The @tco decorator macro doesn’t just work with tail-recursive functions, but also with any generic tail-calls (of either a function or a method) via trampolining, such this mutually recursive example:

from macropy.experimental.tco import macros, tco

class Example(object):

    @tco
    def odd(n):
    if n < 0:
        return odd(-n)
    elif n == 0:
        return False
    else:
        return even(n - 1)

    @tco
    def even(n):
        if n == 0:
            return True
        else:
            return odd(n-1)

print(Example().even(100000))  # No stack overflow
# True

Note that both odd and even were both decorated with @tco. All functions which would ordinarily use too many stack frames must be decorated.

Trampolining

How is tail recursion implemented? The idea is that if a function f would return the result of a recursive call to some function g, it could instead return g, along with whatever arguments it would have passed to g.
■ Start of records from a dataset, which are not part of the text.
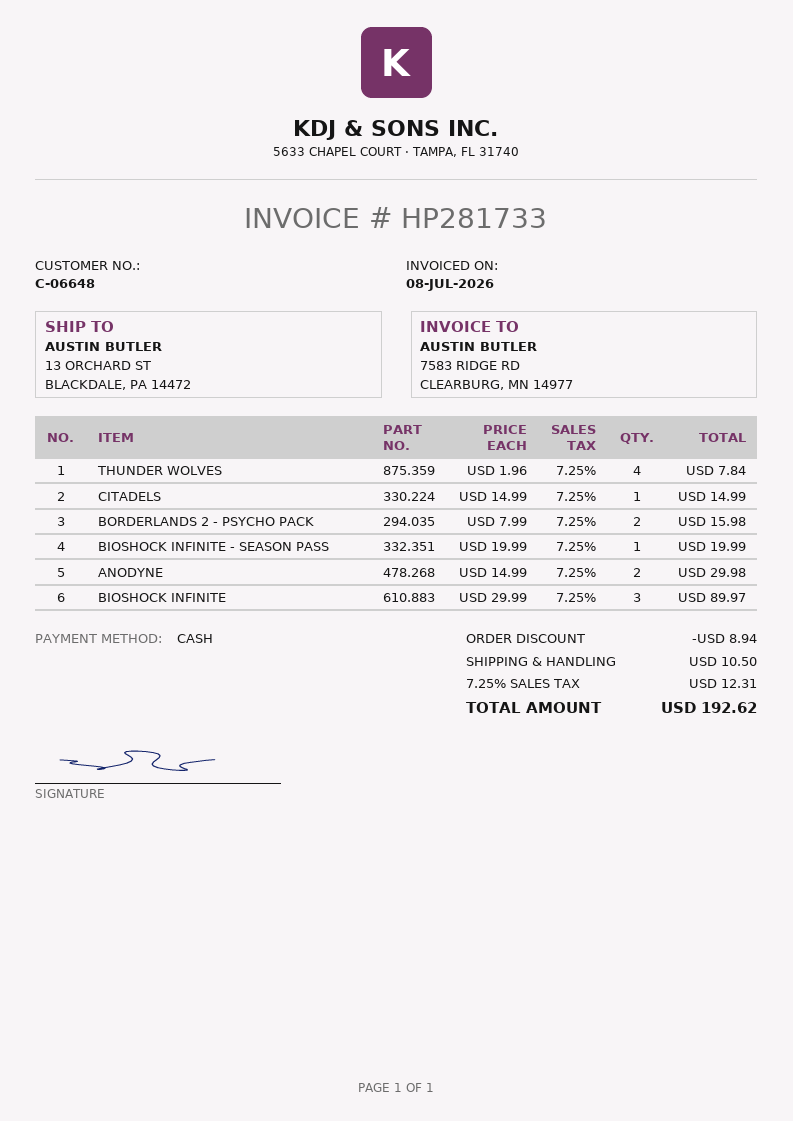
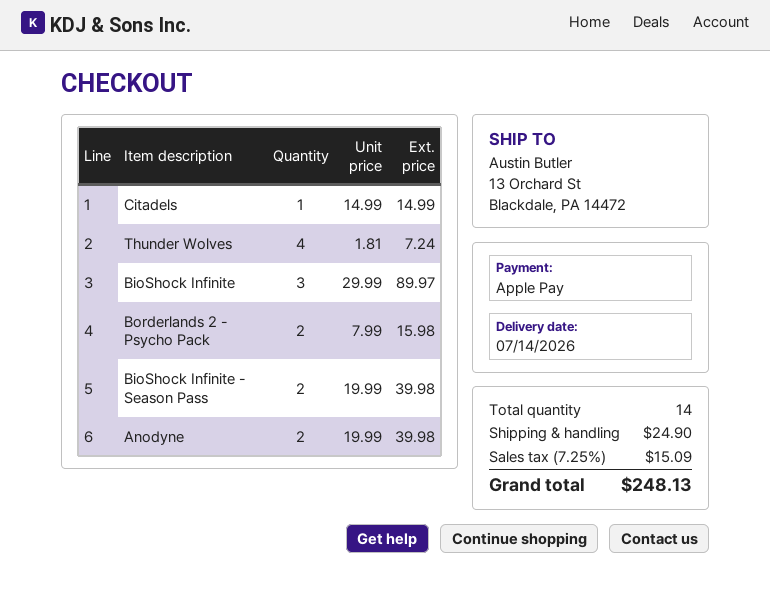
payment method: cash -> Apple Pay
THUNDER WOLVES: 4 x 1.96 = 7.84 -> 4 x 1.81 = 7.24
BIOSHOCK INFINITE - SEASON PASS: 1 x 19.99 = 19.99 -> 2 x 19.99 = 39.98
ANODYNE: 2 x 14.99 = 29.98 -> 2 x 19.99 = 39.98
discount: 8.94 -> none
shipping: 10.50 -> 24.90
tax: 7.25% = 12.31 -> 7.25% = 15.09
total: 192.62 -> 248.13

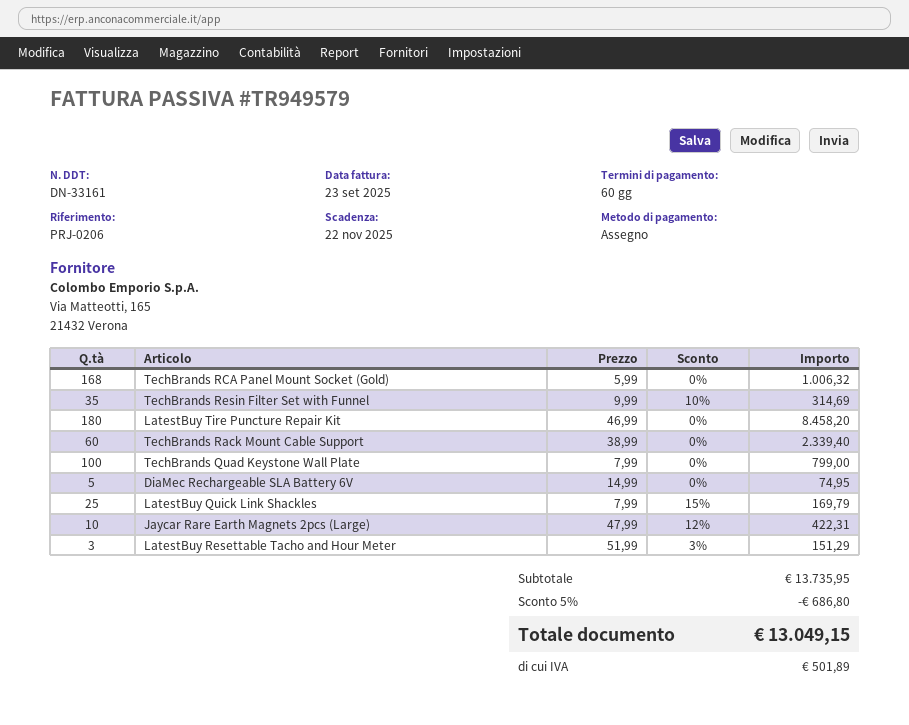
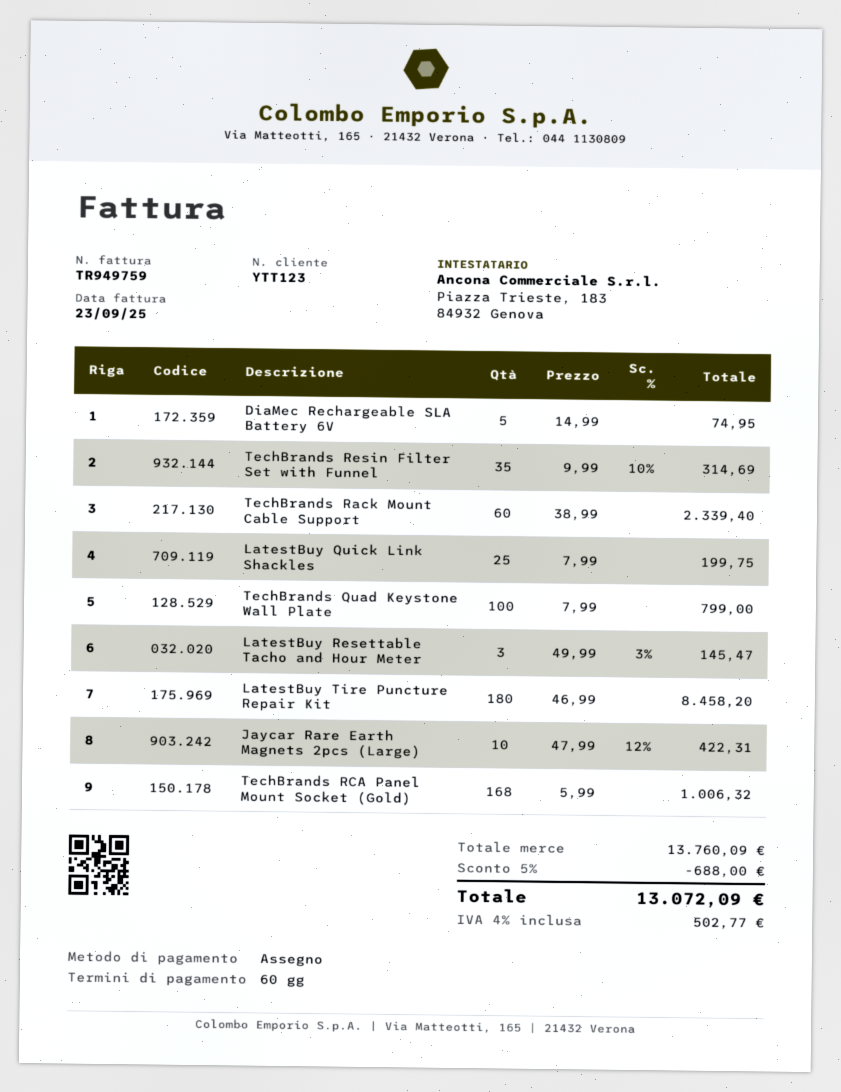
invoice number: TR949579 -> TR949759
LatestBuy Quick Link Shackles: 25 x 7.99 - 15% = 169.79 -> 25 x 7.99 = 199.75
LatestBuy Resettable Tacho and Hour Meter: 3 x 51.99 - 3% = 151.29 -> 3 x 49.99 - 3% = 145.47
subtotal: 13735.95 -> 13760.09
discount: 5% = 686.80 -> 5% = 688.00
tax: 501.89 -> 502.77
total: 13049.15 -> 13072.09

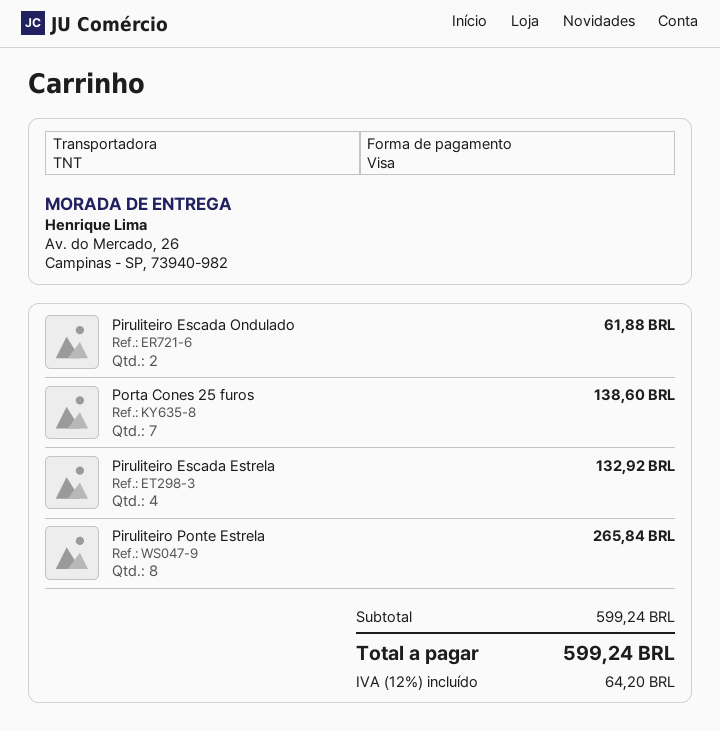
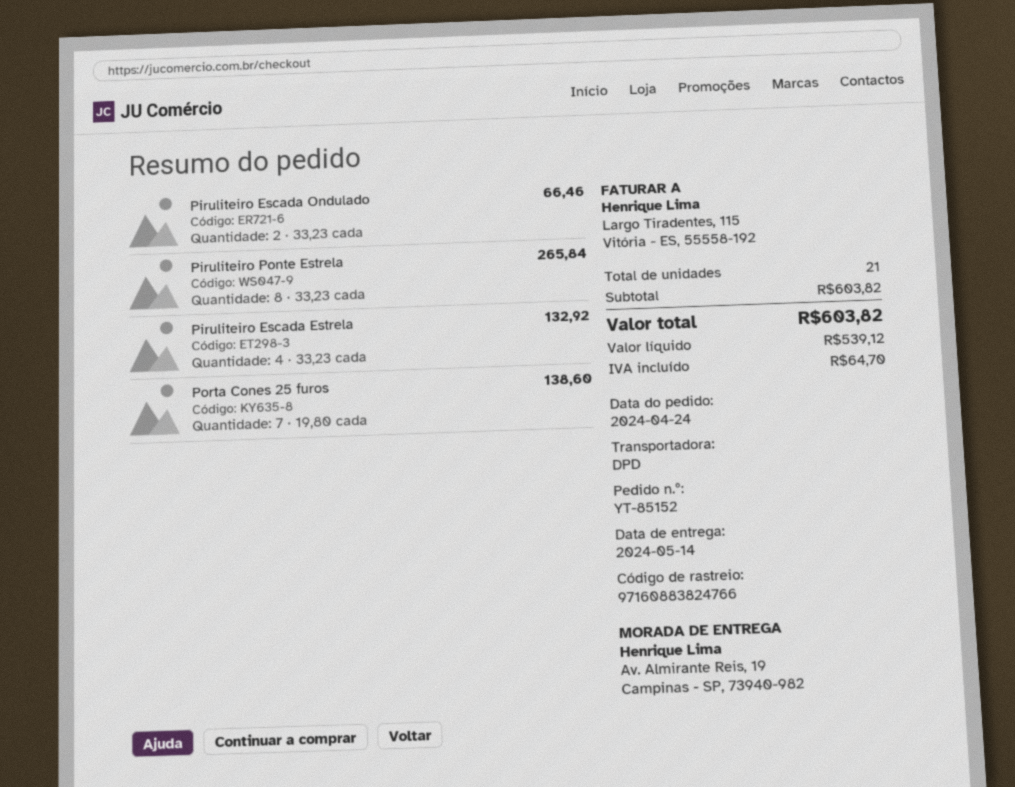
shipping method: TNT -> DPD
ship to: Av. do Mercado, 26, Campinas - SP, 73940-982 -> Av. Almirante Reis, 19, Campinas - SP, 73940-982
Piruliteiro Escada Ondulado: 2 for 61.88 -> 2 for 66.46
subtotal: 599.24 -> 603.82
tax: 64.20 -> 64.70
total: 599.24 -> 603.82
Then instead of running f directly, we run trampoline(f), which will call f, call the result of f, call the result of that f, etc. until finally some call returns an actual value.

A transformed (and simplified) version of the tail-call optimized factorial would look like this

def trampoline_decorator(func):
    def trampolined(*args):
        if not in_trampoline():
            return trampoline(func, args)
        return func(*args)
    return trampolined

def trampoline(func, args):
  _enter_trampoline()
  while True:
        result = func(*args)
        with patterns:
            if ('macropy-tco-call', func, args) << result:
                pass
            else:
                if ignoring:
                    _exit_trampoline()
                    return None
                else:
                    _exit_trampoline()
                    return result

@trampoline_decorator
def fact(n, acc):
    if n == 0:
        return 1
    else:
        return ('macropy-tco-call', fact, [n-1, n * acc])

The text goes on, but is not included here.